WORK REQUEST: When you reach the line that contains "in the Loop" in the data below, copy it and every line after it exactly, adding nothing.

DATA RECORDS:
####

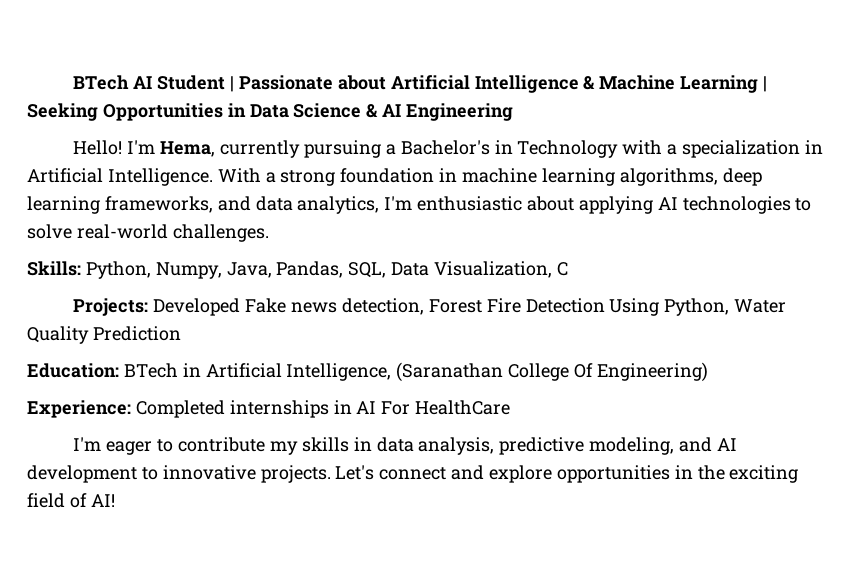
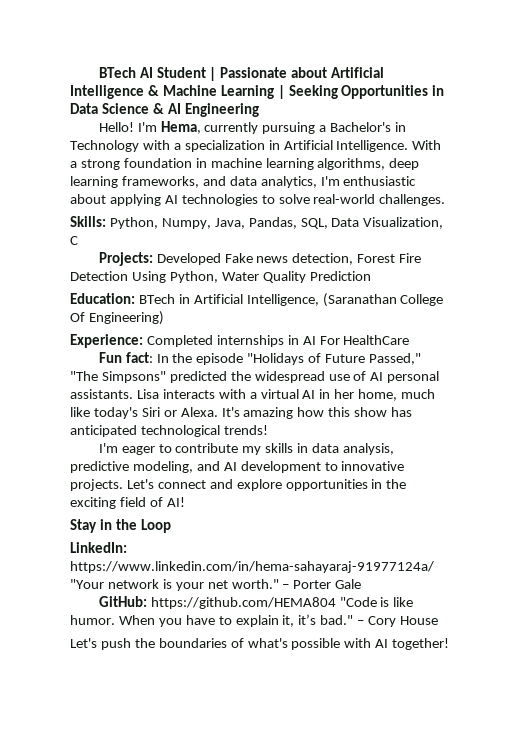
+ Fun fact: In the episode "Holidays of Future Passed," "The Simpsons" predicted the widespread use of AI personal assistants. Lisa interacts with a virtual AI in her home, much like today's Siri or Alexa. It's amazing how this show has anticipated technological trends!
+ Stay in the Loop
+ LinkedIn: https://www.linkedin.com/in/hema-sahayaraj-91977124a/ "Your network is your net worth." – Porter Gale
+ GitHub: https://github.com/HEMA804 "Code is like humor. When you have to explain it, it’s bad." – Cory House
+ Let's push the boundaries of what's possible with AI together!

####

ANSWER SECTION:
+ Stay in the Loop
+ LinkedIn: https://www.linkedin.com/in/hema-sahayaraj-91977124a/ "Your network is your net worth." – Porter Gale
+ GitHub: https://github.com/HEMA804 "Code is like humor. When you have to explain it, it’s bad." – Cory House
+ Let's push the boundaries of what's possible with AI together!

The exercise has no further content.